Question

Obtain the binding energy of a nitrogen nucleus ( $_7{N^{14}}$ ) from the following data:
${m_H} = 1.00783\,a.m.u.$ , ${m_n} = 1.0087\,a.m.u.$ ; ${m_N} = 14.00307\,a.m.u.$

Answer 1

Binding energy is the minimum amount of energy required to remove a particle from a system of particles. Binding energy is calculated using the formula; $B.E. = \Delta m{c^2}$ . We know that $1\,a.m.u$ is equivalent to $931.5\,MeV$ of energy.

Complete step by step answer:
We need energy to remove a particle from an atom. This energy is to be given to the atom. An energy less than the required energy will not be able to remove the particle from the atom.
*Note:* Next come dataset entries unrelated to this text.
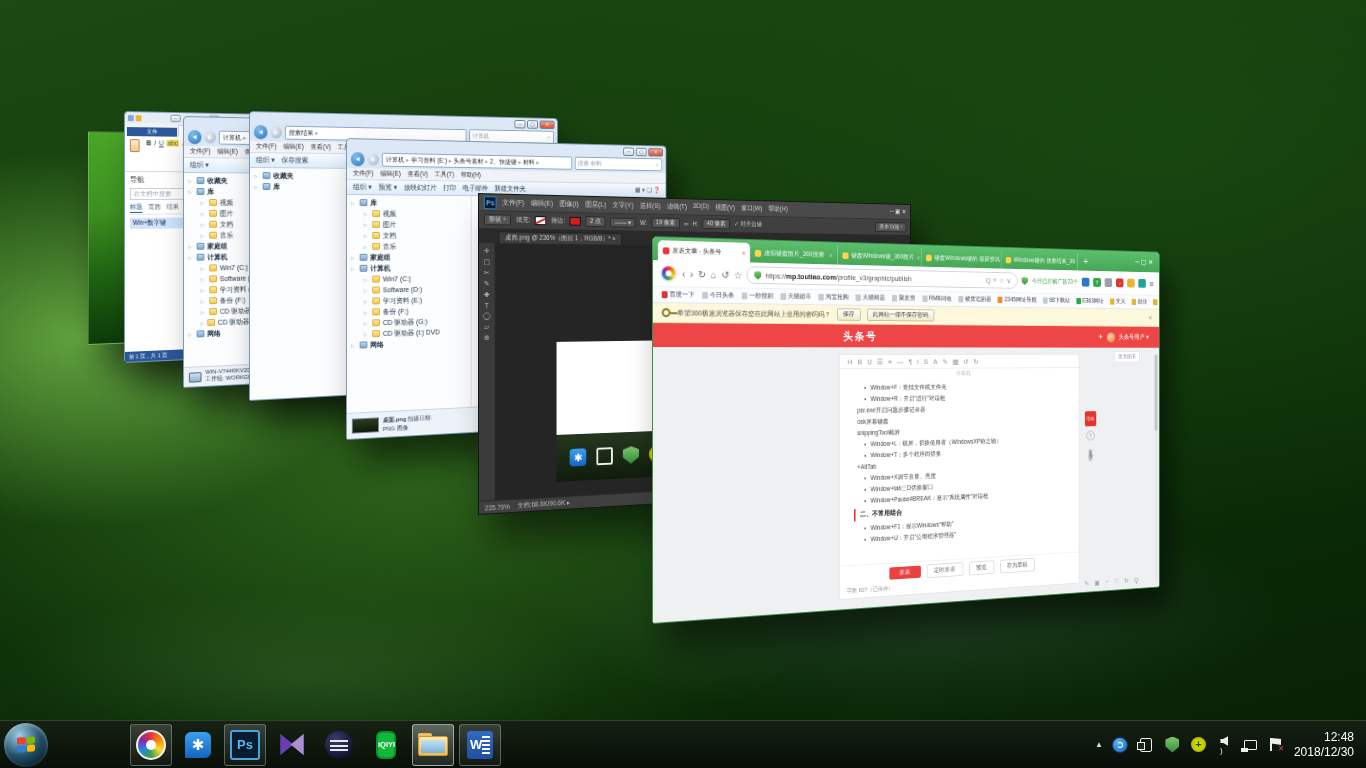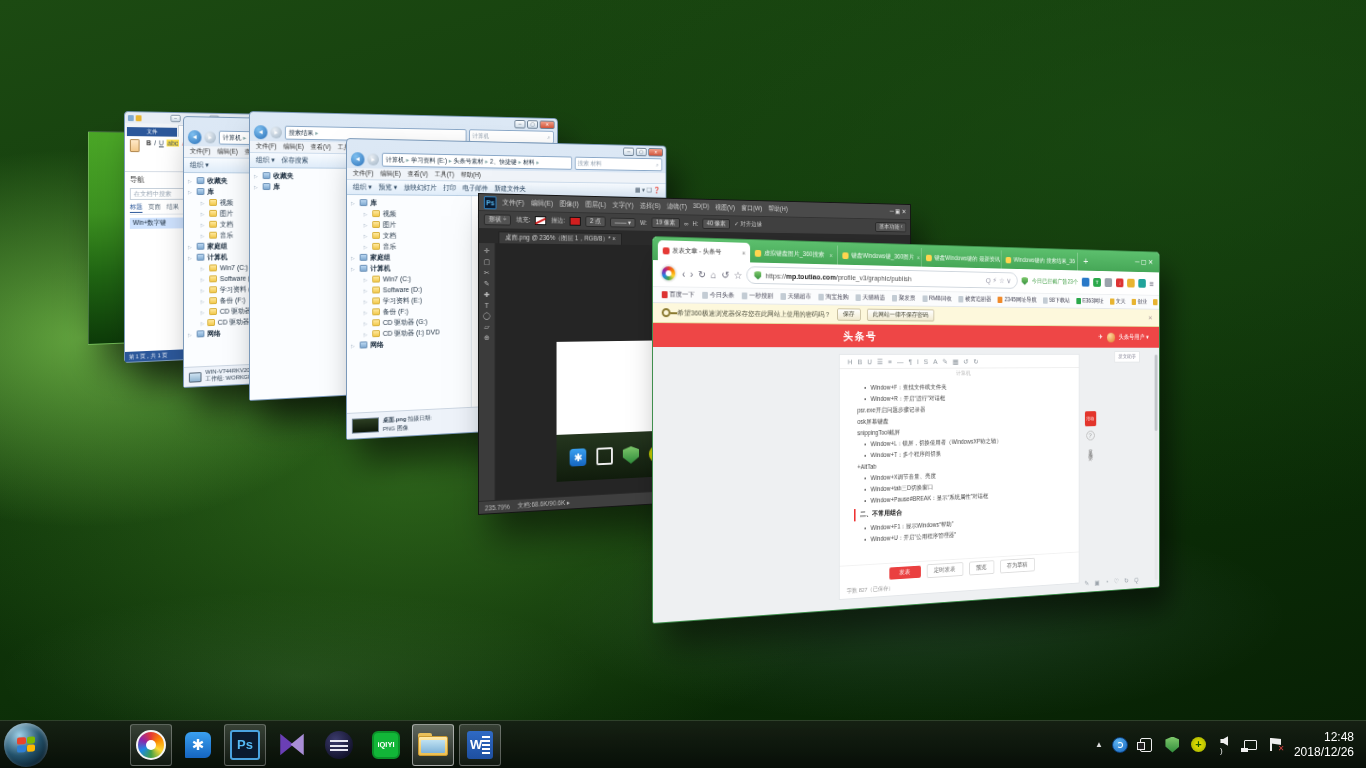--- a/index.html
+++ b/index.html
@@ -165,21 +165,21 @@
   .tb-btn.active{background:linear-gradient(180deg,rgba(255,255,255,.32),rgba(255,255,255,.10));border:1px solid rgba(255,255,255,.5);}
   .ic-360{width:30px;height:30px;border-radius:50%;background:conic-gradient(#e53935,#fb8c00,#fdd835,#43a047,#1e88e5,#8e24aa,#e53935);border:2px solid #f4f4f4;position:relative;}
   .ic-360::after{content:"";position:absolute;inset:8px;background:#fff;border-radius:50%;}
   .ic-ast{width:26px;height:26px;border-radius:6px 6px 6px 1px;background:linear-gradient(180deg,#3aa0f0,#1565c0);color:#fff;font-size:15px;display:grid;place-items:center;}
   .ic-ps{width:30px;height:30px;background:#0a1a2f;border:2px solid #4aa3e0;border-radius:3px;color:#55b9f3;font-size:13px;font-weight:bold;display:grid;place-items:center;}
   .ic-km{width:28px;height:28px;position:relative;}
   .ic-km .k1{position:absolute;inset:0;background:#6a3fb5;clip-path:polygon(8% 12%,55% 50%,8% 88%);}
   .ic-km .k2{position:absolute;inset:0;background:#a98ed6;clip-path:polygon(92% 12%,45% 50%,92% 88%);}
   .ic-ecl{width:28px;height:28px;border-radius:50%;background:radial-gradient(circle at 38% 32%,#3c3c6e,#14142e 72%);position:relative;}
   .ic-ecl::after{content:"";position:absolute;left:5px;right:5px;top:9px;height:11px;background:repeating-linear-gradient(180deg,#e8e8f2 0 2px,transparent 2px 4.5px);}
-  .ic-iqy{width:28px;height:28px;border-radius:6px;background:#12b638;border:2px solid #0b9129;color:#fff;font-size:7.5px;font-weight:bold;display:grid;place-items:center;}
+  .ic-iqy{width:20px;height:28px;border-radius:6px;background:#12b638;border:2px solid #0b9129;color:#fff;font-size:7.5px;font-weight:bold;display:grid;place-items:center;}
   .ic-fold{width:30px;height:23px;position:relative;}
   .ic-fold .b1{position:absolute;left:0;top:0;width:14px;height:5px;background:#e8bf5a;border-radius:2px 2px 0 0;}
   .ic-fold .b2{position:absolute;left:0;top:3px;right:0;bottom:0;background:linear-gradient(180deg,#ffe9a8,#edbe4e);border-radius:2px;border:1px solid #c9992f;}
   .ic-fold .b3{position:absolute;left:3px;top:7px;right:3px;bottom:3px;background:linear-gradient(180deg,#bfe1f2,#7fb3d8);border-radius:1px;}
   .ic-word{width:26px;height:28px;background:linear-gradient(180deg,#2f6ac4,#1e4fa0);border-radius:3px;color:#fff;font-size:13px;font-weight:bold;display:flex;align-items:center;justify-content:flex-start;padding-left:3px;position:relative;}
   .ic-word::after{content:"";position:absolute;right:3px;top:5px;width:8px;height:18px;background:repeating-linear-gradient(180deg,#fff 0 2px,transparent 2px 4px);}
   .tray{margin-left:auto;display:flex;align-items:center;gap:9px;padding-right:12px;}
   .tr-caret{color:#ddd;font-size:8px;}
   .tr{width:17px;height:17px;position:relative;display:grid;place-items:center;}
   .tr-360b{width:16px;height:16px;border-radius:50%;background:radial-gradient(circle at 35% 30%,#5db4f0,#1565c0);border:1px solid #0d3f7a;position:relative;}
@@ -944,18 +944,18 @@
       <span class="tr">
           <span class="tr-net"></span>
         </span>
       <span class="tr">
           <span class="tr-flag">
             <span class="cloth"></span>
           </span>
         </span>
       <span class="clock">
         <span>12:48</span><br>
-        <span>2018/12/26</span>
+        <span>2018/12/30</span>
       </span>
     </div>
   </div>
 
 </div>
 
 </body></html>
This minimum required energy is known as binding energy.
Binding energy is calculated as follows:
$BE = \Delta m{c^2}$--equation $1$
Where $c$ is the speed of light.
And $\Delta m = Z \times {m_H} + N{m_n} - {m_N}$--equation $2$
Where $Z$ is the number of protons in Nitrogen and $Z = 7$

$N$ is the number of neutrons in the Nitrogen atom, having value $N = 7$. Also, the mass of the proton, neutron is given in a.m.u. we will have to convert it into MeV.
$1\,a.m.u$ is equivalent to $\dfrac{{931.5}}{{{c^2}}}MeV$
Using the above relation and equation $2$ , we have
$\Delta m = 7 \times 1.00783 + 7 \times 1.0087 - 14.00307$
$\Rightarrow \Delta m = 0.11236\,a.m.u$
Now the binding energy will be given as:
$BE = 108.6633\,MeV$
$\therefore BE = 108.6633\,MeV$

Hence, the binding energy of a Nitrogen nucleus is $108.6633\,MeV$.

Additional information:
Amount of energy required to separate a particle from a system of particles or to disperse all the particles of the system. Binding energy is especially applicable to subatomic particles in atomic nuclei and to atoms and ions bound together in crystals. Nickel has the highest binding energy.

Note: $1\,a.m.u$ is equivalent to $\dfrac{{931.5}}{{{c^2}}}MeV$.Be careful not to confuse between the atomic masses of Nitrogen and mass of proton and neutron. The atomic number of protons is $Z = 7$. Convert the final answer into MeV.